PROBLEM STATEMENT — This exercise asks for a copy of each line in the records below with the word "gold" in it.

SOURCE RECORDS —
:::::
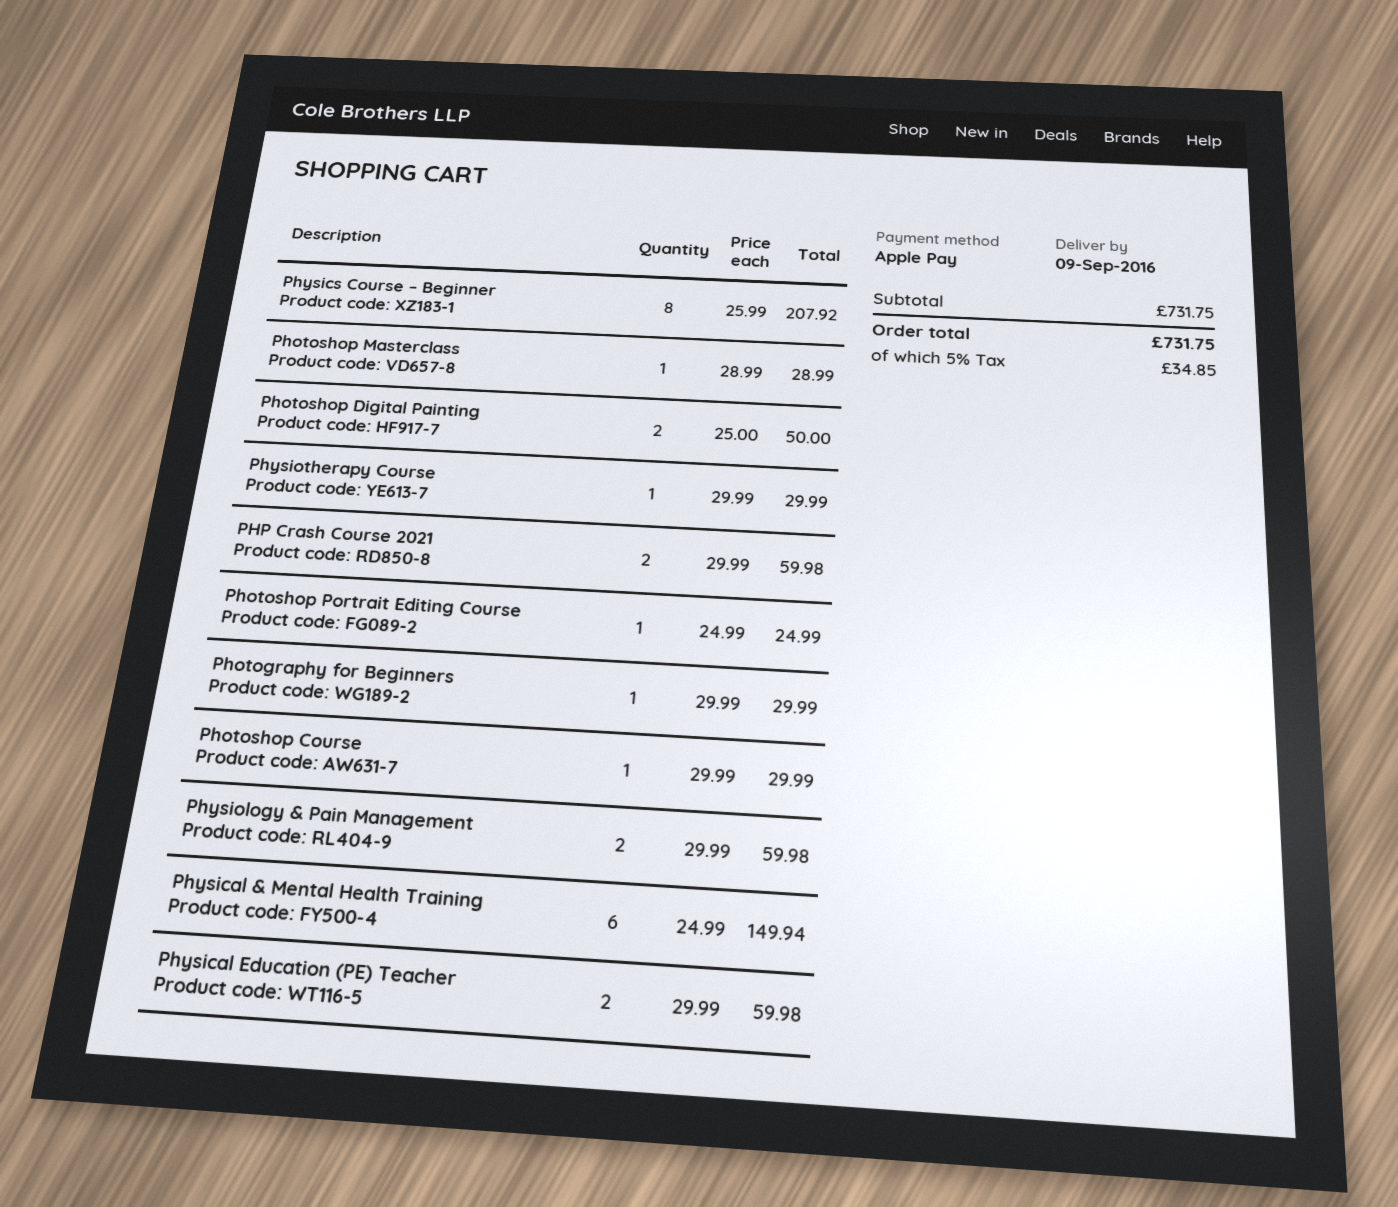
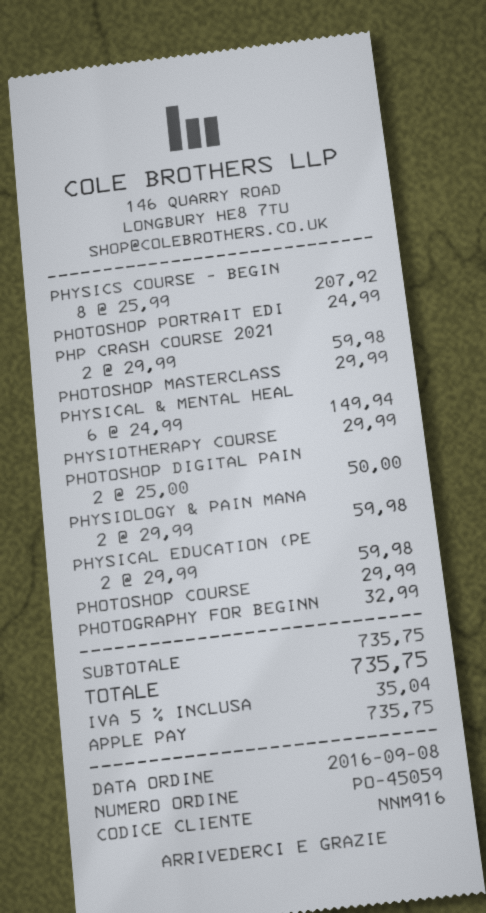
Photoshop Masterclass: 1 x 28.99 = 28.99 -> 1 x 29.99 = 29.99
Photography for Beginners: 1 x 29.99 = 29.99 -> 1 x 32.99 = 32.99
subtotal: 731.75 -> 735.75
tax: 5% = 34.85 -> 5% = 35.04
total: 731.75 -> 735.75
:::::
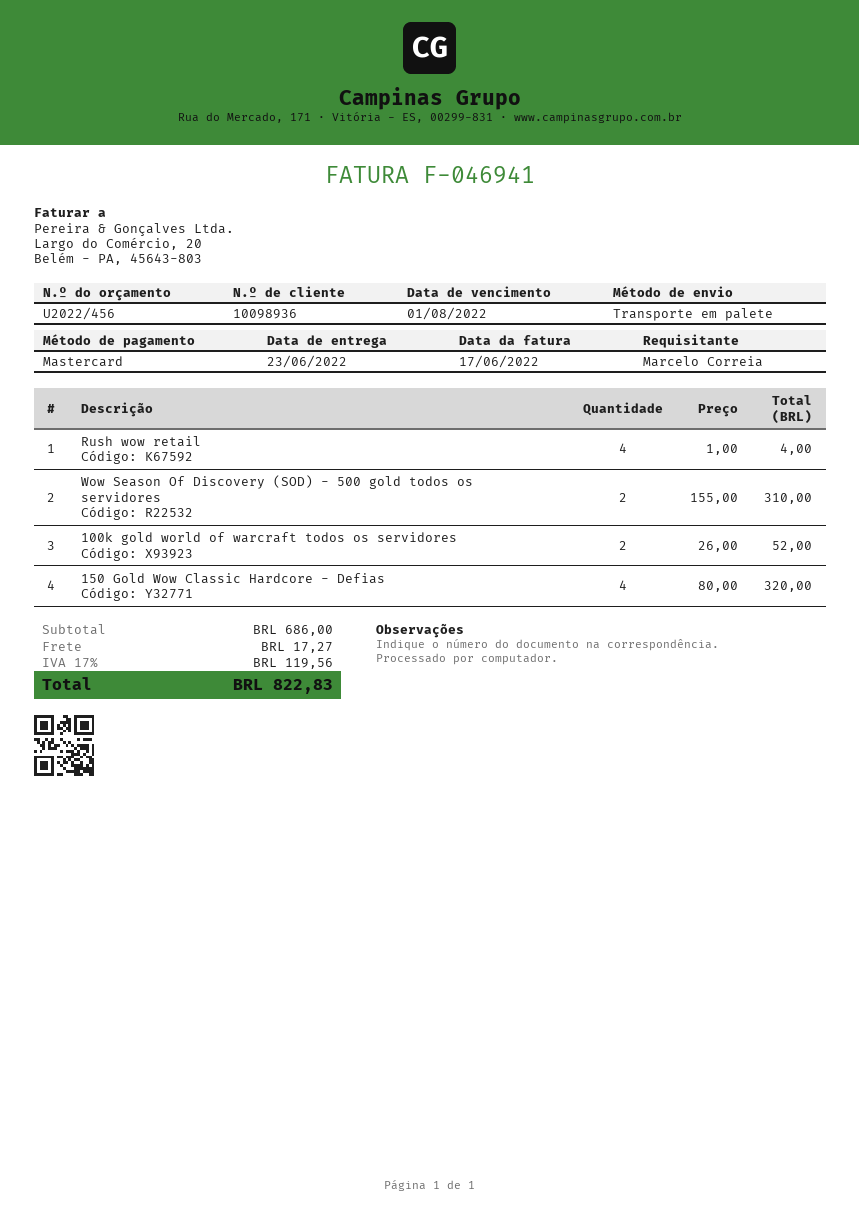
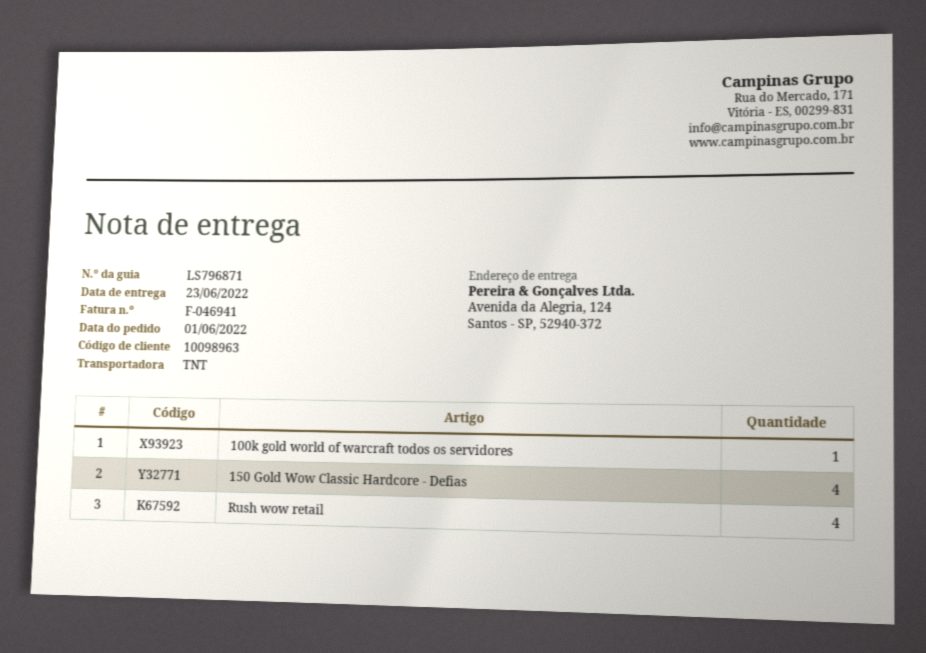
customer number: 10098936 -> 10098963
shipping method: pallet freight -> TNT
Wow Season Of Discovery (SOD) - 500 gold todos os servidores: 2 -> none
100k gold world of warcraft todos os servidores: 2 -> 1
:::::
RESULT —
Wow Season Of Discovery (SOD) - 500 gold todos os servidores: 2 -> none
100k gold world of warcraft todos os servidores: 2 -> 1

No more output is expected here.